Boussenot Tony Georges
Délégué de Madagascar au Conseil supérieur des colonies jusqu'en 1945, Georges Boussenot se présente dans ce territoire aux élections pour la première Assemblée nationale Constituante. Elu au
second tour, le 18 novembre 1945, dans la deuxième circonscription au titre du Collège des citoyens, il s'inscrit au groupe radical-socialiste. Membre de la Commission des territoires d'outremer,
il consacre l'essentiel de son activité parlementaire à ce domaine.
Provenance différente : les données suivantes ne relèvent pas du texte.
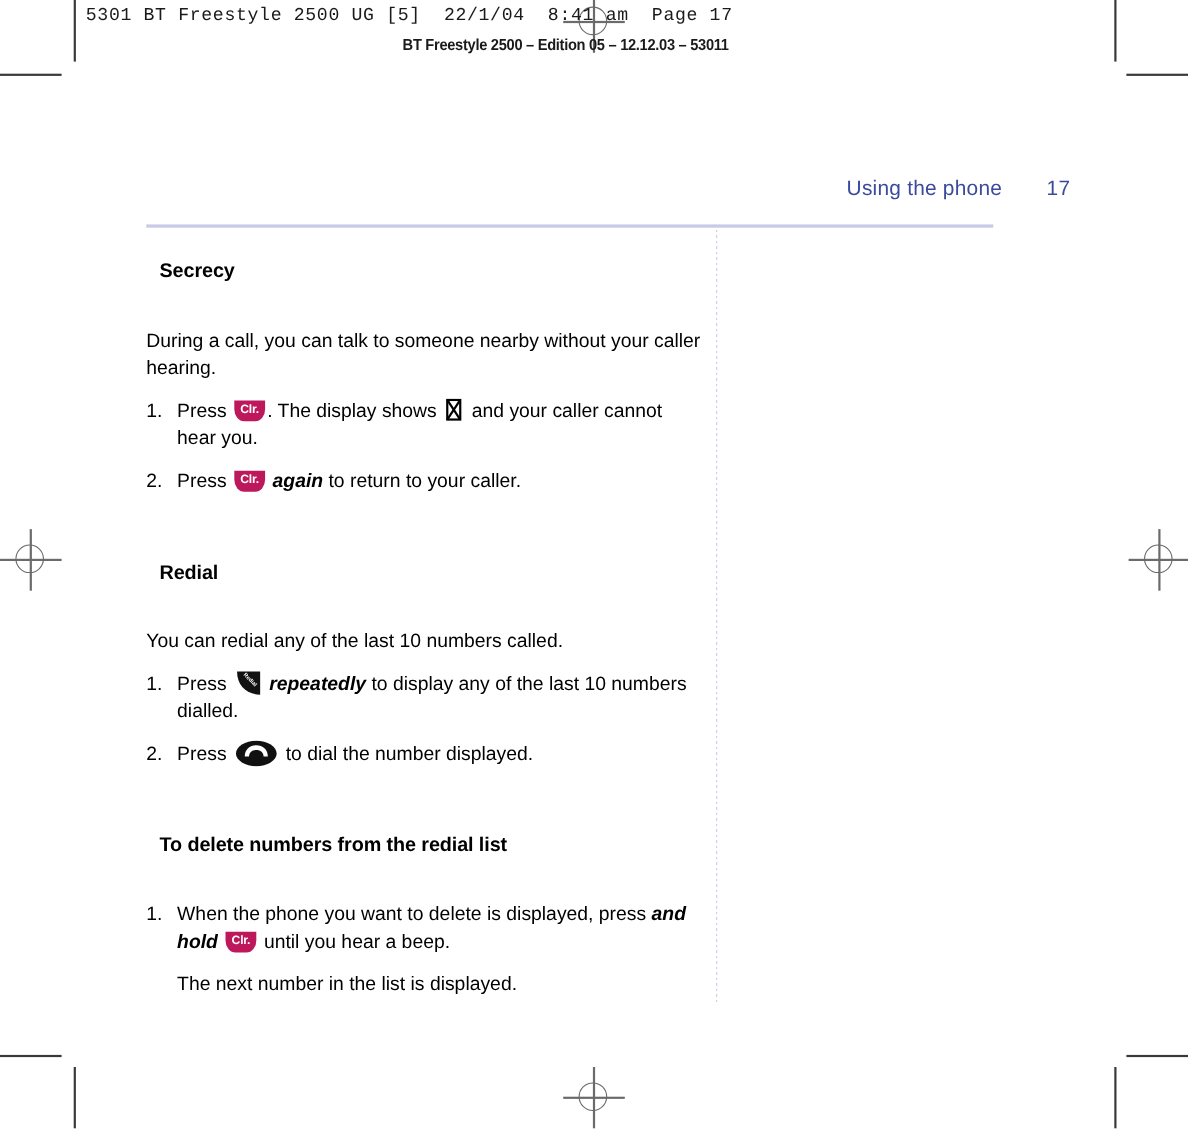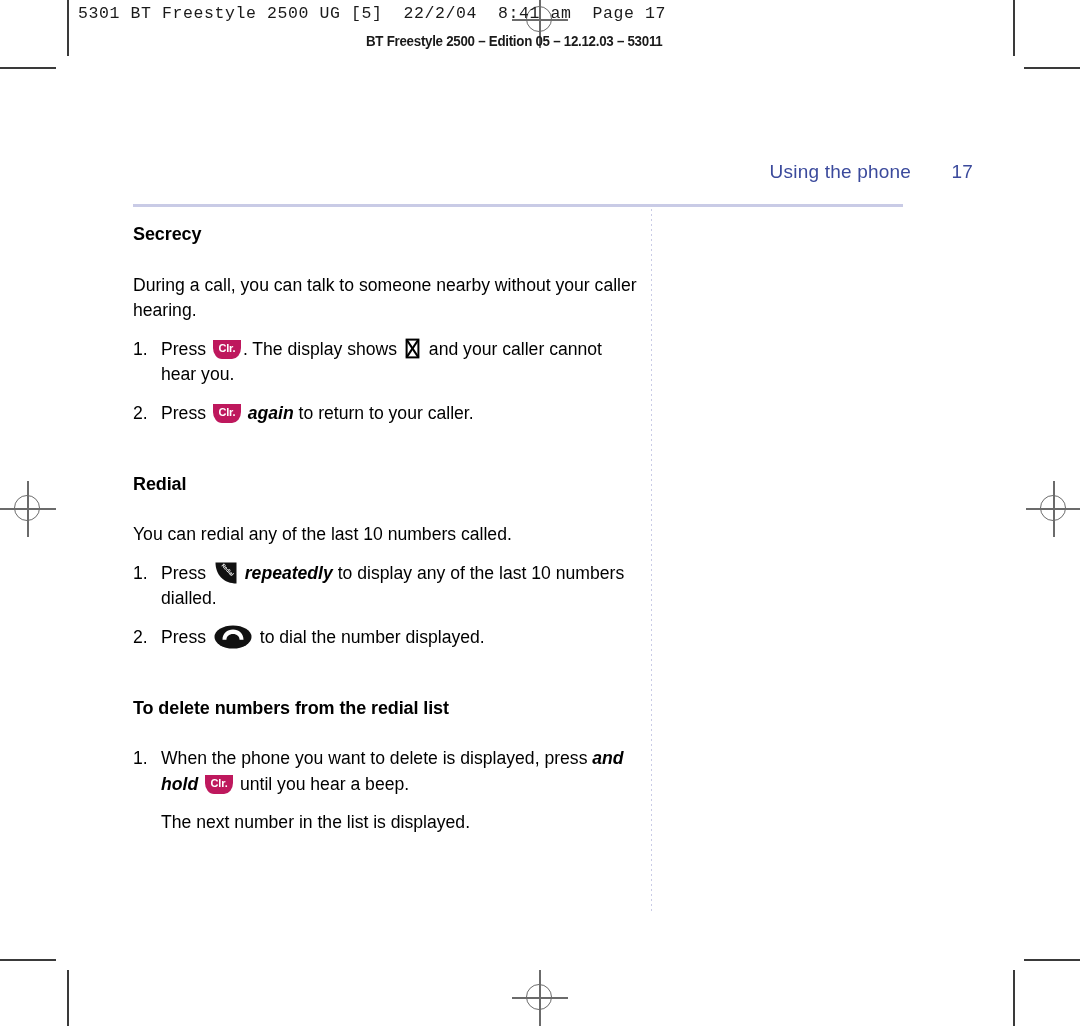--- a/index.html
+++ b/index.html
@@ -253,7 +253,7 @@
   <div class="ring"></div>
 </div>
 
-<div class="slug">5301 BT Freestyle 2500 UG [5]  22/2/04  8:41 am  Page 17</div>
+<div class="slug">5301 BT Freestyle 2500 UG [5]  22/1/04  8:41 am  Page 17</div>
 <div class="edition">BT Freestyle 2500 – Edition 05 – 12.12.03 – 53011</div>
 
 <div class="page">

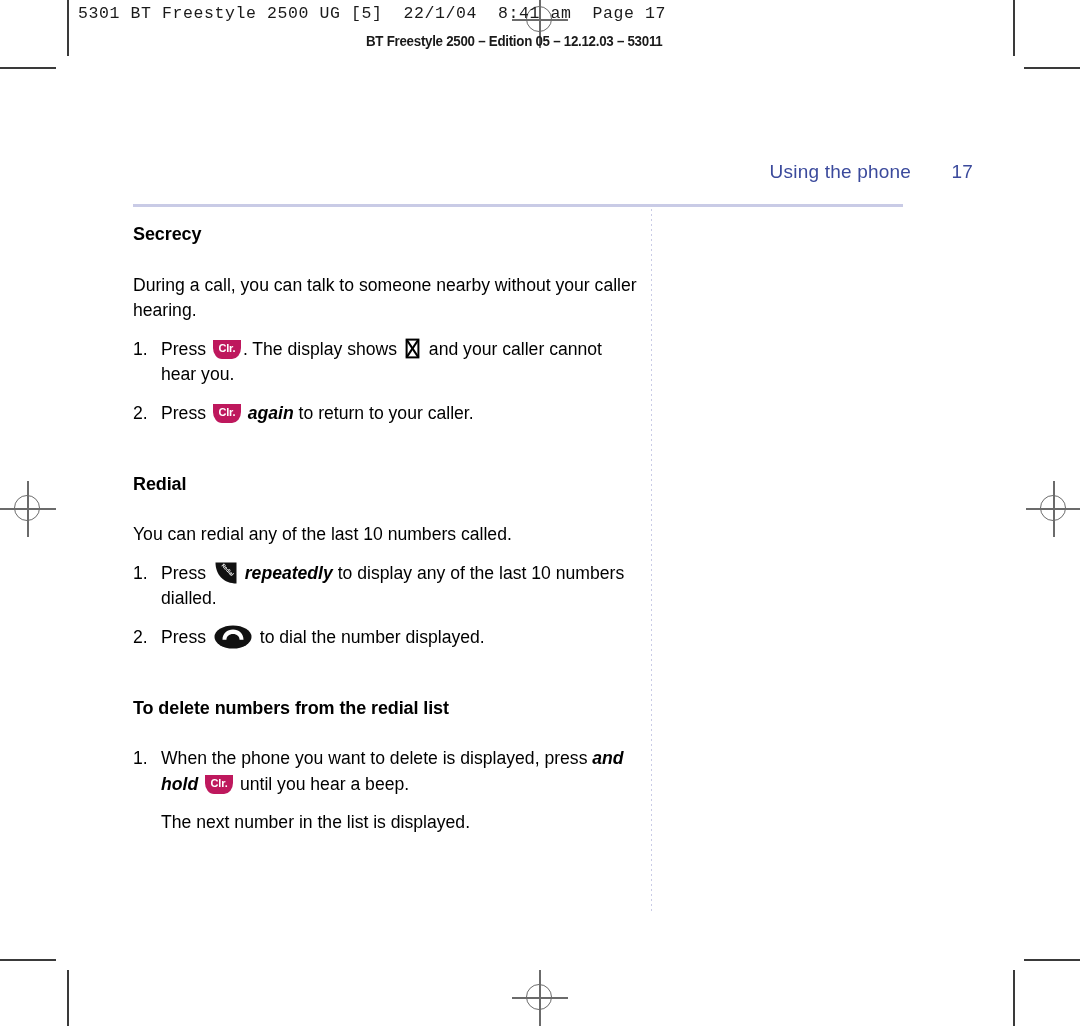--- a/index.html
+++ b/index.html
@@ -133,7 +133,7 @@
   h2.sec {
     font-size: 18px;
     font-weight: bold;
-    margin: 0;
+    margin: 12px;
     padding: 0;
     letter-spacing: -0.1px;
   }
Auteur d'une proposition de loi tendant à modifier le régime des municipalités à Madagascar, il prend part à la discussion du
projet de Constitution et intervient dans les débats relatifs aux assemblées locales d'outremer et de Madagascar.
Il vote les nationalisations de l'électricité et du gaz (28 mars 1946) et des sociétés d'assurance (24 avril), mais ne participe pas au scrutin sur celles de la Banque de France et du crédit (2
décembre 1945). Enfin le 19 avril 1946, il vote contre le projet de Constitution qui sera rejeté par le référendum du 5 mai 1946.
Il ne se représente pas aux élections du 2 juin 1946, mais est élu Conseiller de l'Union française par les Comores, le 12 octobre 1947. Siégeant au début de son mandat, aux Commissions des
affaires politiques et administratives (1949 à 1951), des affaires économiques (1949 à 1951), d'instruction (1949), Georges Boussenot dépose et rapporte de nombreuses propositions relatives à
l'Union française, à Madagascar et aux Comores et intervient fréquemment en séance. Ayant réduit son activité depuis 1952, il ne sollicite pas le renouvellement de son mandat quand, fin 1953,
celui-ci arrive à expiration. Il se retire alors à Nice.